Appellants relied upon an employment agreement for no specific length of time and with no clear limit on the employer’s freedom of action; accordingly, any promise was illusory and reliance on it was based upon appellants’ subjective expectations and was unjustified. We find that, as a matter of law, neither promissory nor equitable estoppel is available to avoid termination at will, and the trial court did not err in granting summary judgment. Appellants’ first three points of error are overruled.

We conclude that appellants could not succeed on any theory pled and appellees are entitled to judgment as a matter of law. The judgment of the trial court is affirmed. 
      
      . Appellants have not attacked the granting of summary judgment on their claims of negligent and intentional infliction of emotional distress.
     
      
      . Our supreme court has recognized a narrow exception to at-will employment, not applicable here, for an employee who was discharged for the sole reason that the employee refused to perform an illegal act. Sabine Pilot Service, Inc. v. Hauck, 687 S.W.2d 733, 735 (Tex.1985). Also not at issue here are specific statutory exceptions created by the legislature.
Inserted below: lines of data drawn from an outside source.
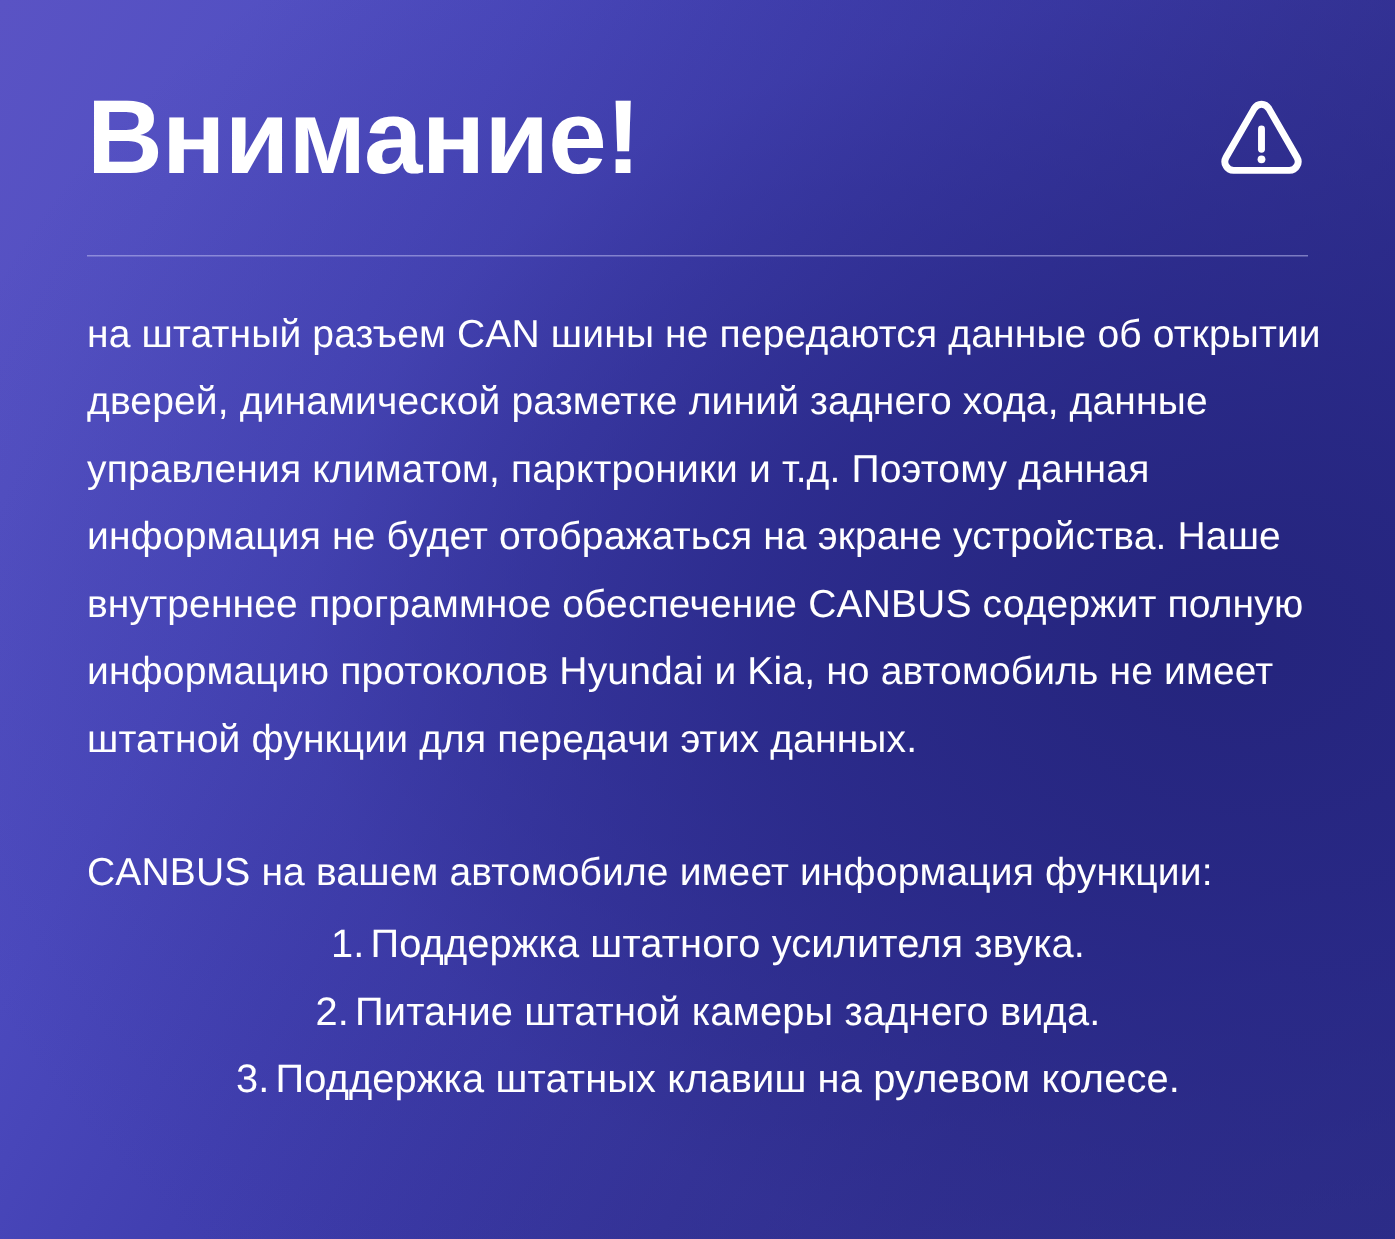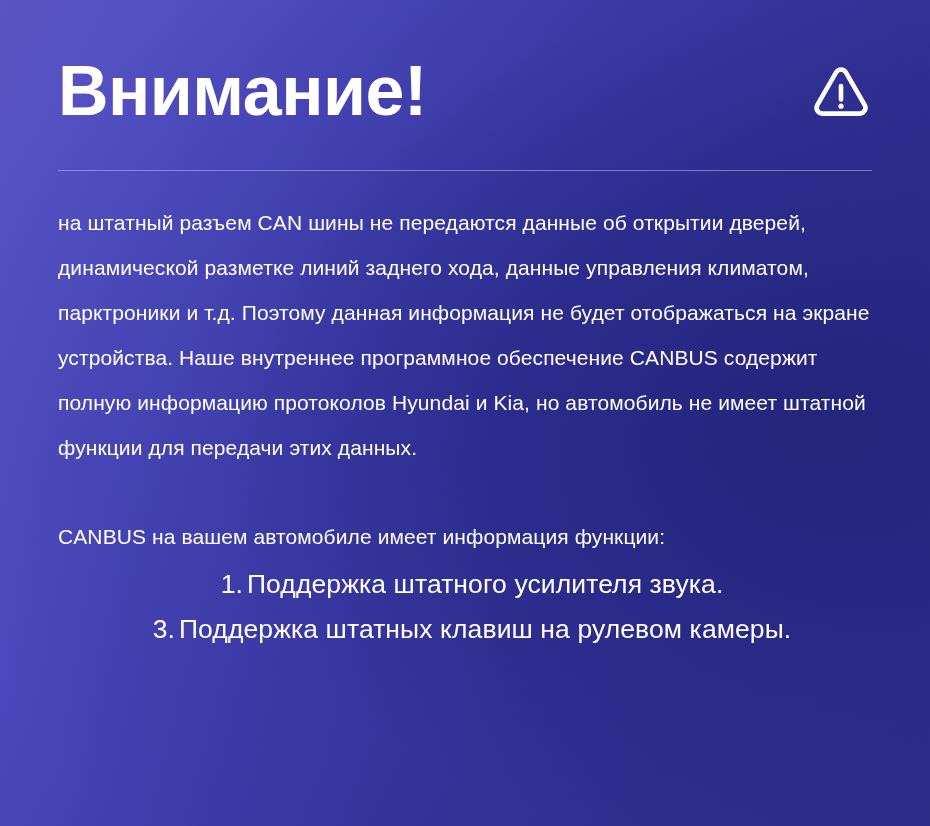"на штатный разъем CAN шины" .para { font-size: 21px -> 26px }
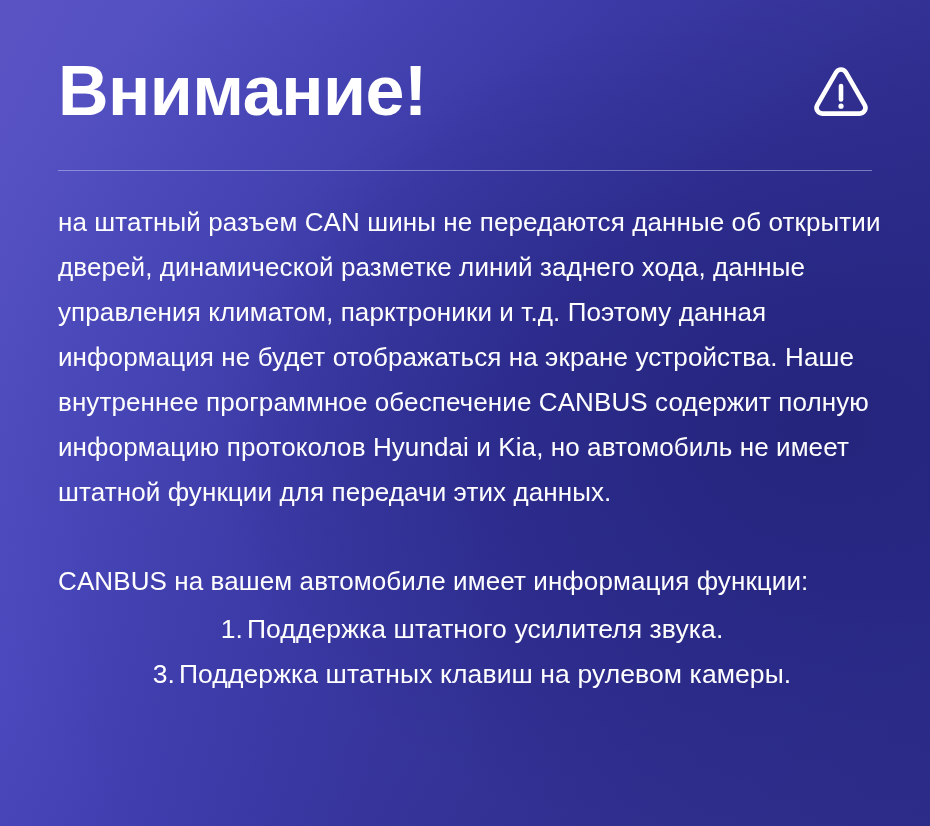"2. Питание штатной камеры заднего" li { html: none -> <li> <span>2.</span><span>Питание штатной камеры заднего вида.</span> </li> }
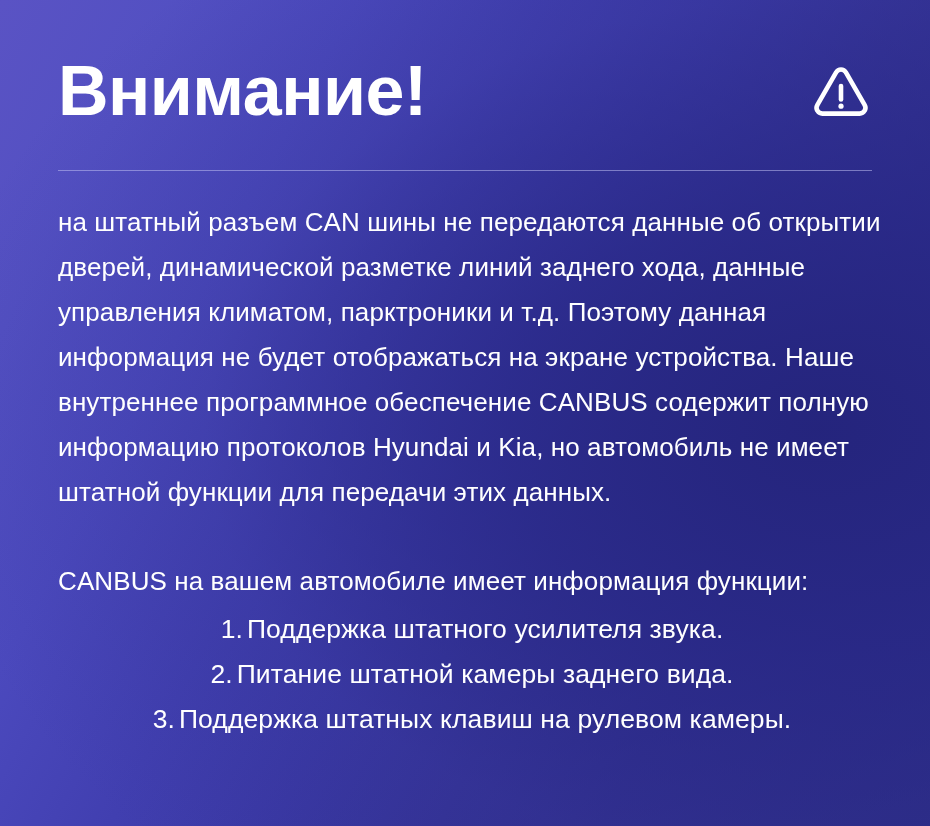"Поддержка штатных клавиш на рулевом" span { text: камеры -> колесе }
See, e.g., Act of July 8, 1983, 68th Leg., 1st C.S., ch. 7, § 5.01, 1983 Tex.Gen. Laws 37, 45, amended by Act of June 16, 1989, 71st Leg., R.S., ch. 1186, § 11, 1989 Tex.Gen.Laws 4824, 4828 (current version at Tex. Lab. Code Ann § 21.051 (Vernon 1994)) (discharge based on race, color, disability, religion, sex, national origin, or age).
     
      
      . The motion for summary judgment and response both refer to Plaintiff's Second Amended Petition. Appellants filed a Third Amended Petition less than seven days before the summary judgment hearing. We presume that the trial court considered the late filed pleading. Goswami v. Metropolitan Sav. and Loan Ass’n, 751 S.W.2d 487, 490-91 (Tex.1988). There are no new causes of action or other significant differences in the pleadings for the purposes of this appeal.
     
      
      . The supreme court has granted writ of error to address the issue of oral modification of at-will employment in Goodyear Tire and Rubber Co. v. Portilla, 836 S.W.2d 664 (Tex.App. — Corpus Christi 1992, writ granted).